Recorded information:
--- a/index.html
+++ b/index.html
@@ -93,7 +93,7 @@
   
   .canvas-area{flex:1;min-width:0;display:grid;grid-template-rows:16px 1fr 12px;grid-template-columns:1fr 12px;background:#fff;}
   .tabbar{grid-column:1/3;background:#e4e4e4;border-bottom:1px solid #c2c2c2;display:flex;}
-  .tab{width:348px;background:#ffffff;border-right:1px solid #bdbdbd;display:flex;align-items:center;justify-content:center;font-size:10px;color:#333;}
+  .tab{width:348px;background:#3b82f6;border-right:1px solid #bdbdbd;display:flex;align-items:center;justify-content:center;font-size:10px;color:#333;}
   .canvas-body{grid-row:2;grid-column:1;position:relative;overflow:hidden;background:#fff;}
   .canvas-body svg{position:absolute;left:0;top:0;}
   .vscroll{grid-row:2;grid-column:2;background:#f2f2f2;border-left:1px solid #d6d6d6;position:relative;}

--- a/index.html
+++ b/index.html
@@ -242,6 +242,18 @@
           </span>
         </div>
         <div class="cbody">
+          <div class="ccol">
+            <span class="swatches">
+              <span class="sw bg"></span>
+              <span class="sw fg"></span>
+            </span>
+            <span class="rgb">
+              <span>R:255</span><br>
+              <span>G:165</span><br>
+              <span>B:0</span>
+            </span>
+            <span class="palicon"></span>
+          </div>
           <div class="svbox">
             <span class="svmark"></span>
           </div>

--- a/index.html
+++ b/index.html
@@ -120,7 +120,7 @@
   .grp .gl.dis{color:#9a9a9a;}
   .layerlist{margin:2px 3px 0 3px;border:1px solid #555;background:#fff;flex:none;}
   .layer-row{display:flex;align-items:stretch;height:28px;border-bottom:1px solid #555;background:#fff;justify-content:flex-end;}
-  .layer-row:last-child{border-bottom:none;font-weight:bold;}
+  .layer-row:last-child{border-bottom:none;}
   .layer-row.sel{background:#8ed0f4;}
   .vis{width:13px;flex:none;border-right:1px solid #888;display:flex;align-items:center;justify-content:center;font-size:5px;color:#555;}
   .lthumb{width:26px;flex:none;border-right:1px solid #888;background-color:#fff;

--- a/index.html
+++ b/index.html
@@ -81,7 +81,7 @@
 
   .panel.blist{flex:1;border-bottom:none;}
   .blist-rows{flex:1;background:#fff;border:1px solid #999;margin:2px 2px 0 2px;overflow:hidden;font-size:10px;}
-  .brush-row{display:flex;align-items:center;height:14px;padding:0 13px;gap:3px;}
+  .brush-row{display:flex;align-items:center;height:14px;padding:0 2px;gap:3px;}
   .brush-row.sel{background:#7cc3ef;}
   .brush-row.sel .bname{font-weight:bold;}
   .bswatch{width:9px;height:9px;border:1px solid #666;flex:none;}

Task objective: What is needed is an exact transcription of all the data.

Reply:
--- a/index.html
+++ b/index.html
@@ -93,7 +93,7 @@
   
   .canvas-area{flex:1;min-width:0;display:grid;grid-template-rows:16px 1fr 12px;grid-template-columns:1fr 12px;background:#fff;}
   .tabbar{grid-column:1/3;background:#e4e4e4;border-bottom:1px solid #c2c2c2;display:flex;}
-  .tab{width:348px;background:#ffffff;border-right:1px solid #bdbdbd;display:flex;align-items:center;justify-content:center;font-size:10px;color:#333;}
+  .tab{width:348px;background:#3b82f6;border-right:1px solid #bdbdbd;display:flex;align-items:center;justify-content:center;font-size:10px;color:#333;}
   .canvas-body{grid-row:2;grid-column:1;position:relative;overflow:hidden;background:#fff;}
   .canvas-body svg{position:absolute;left:0;top:0;}
   .vscroll{grid-row:2;grid-column:2;background:#f2f2f2;border-left:1px solid #d6d6d6;position:relative;}

--- a/index.html
+++ b/index.html
@@ -242,6 +242,18 @@
           </span>
         </div>
         <div class="cbody">
+          <div class="ccol">
+            <span class="swatches">
+              <span class="sw bg"></span>
+              <span class="sw fg"></span>
+            </span>
+            <span class="rgb">
+              <span>R:255</span><br>
+              <span>G:165</span><br>
+              <span>B:0</span>
+            </span>
+            <span class="palicon"></span>
+          </div>
           <div class="svbox">
             <span class="svmark"></span>
           </div>

--- a/index.html
+++ b/index.html
@@ -120,7 +120,7 @@
   .grp .gl.dis{color:#9a9a9a;}
   .layerlist{margin:2px 3px 0 3px;border:1px solid #555;background:#fff;flex:none;}
   .layer-row{display:flex;align-items:stretch;height:28px;border-bottom:1px solid #555;background:#fff;justify-content:flex-end;}
-  .layer-row:last-child{border-bottom:none;font-weight:bold;}
+  .layer-row:last-child{border-bottom:none;}
   .layer-row.sel{background:#8ed0f4;}
   .vis{width:13px;flex:none;border-right:1px solid #888;display:flex;align-items:center;justify-content:center;font-size:5px;color:#555;}
   .lthumb{width:26px;flex:none;border-right:1px solid #888;background-color:#fff;

--- a/index.html
+++ b/index.html
@@ -81,7 +81,7 @@
 
   .panel.blist{flex:1;border-bottom:none;}
   .blist-rows{flex:1;background:#fff;border:1px solid #999;margin:2px 2px 0 2px;overflow:hidden;font-size:10px;}
-  .brush-row{display:flex;align-items:center;height:14px;padding:0 13px;gap:3px;}
+  .brush-row{display:flex;align-items:center;height:14px;padding:0 2px;gap:3px;}
   .brush-row.sel{background:#7cc3ef;}
   .brush-row.sel .bname{font-weight:bold;}
   .bswatch{width:9px;height:9px;border:1px solid #666;flex:none;}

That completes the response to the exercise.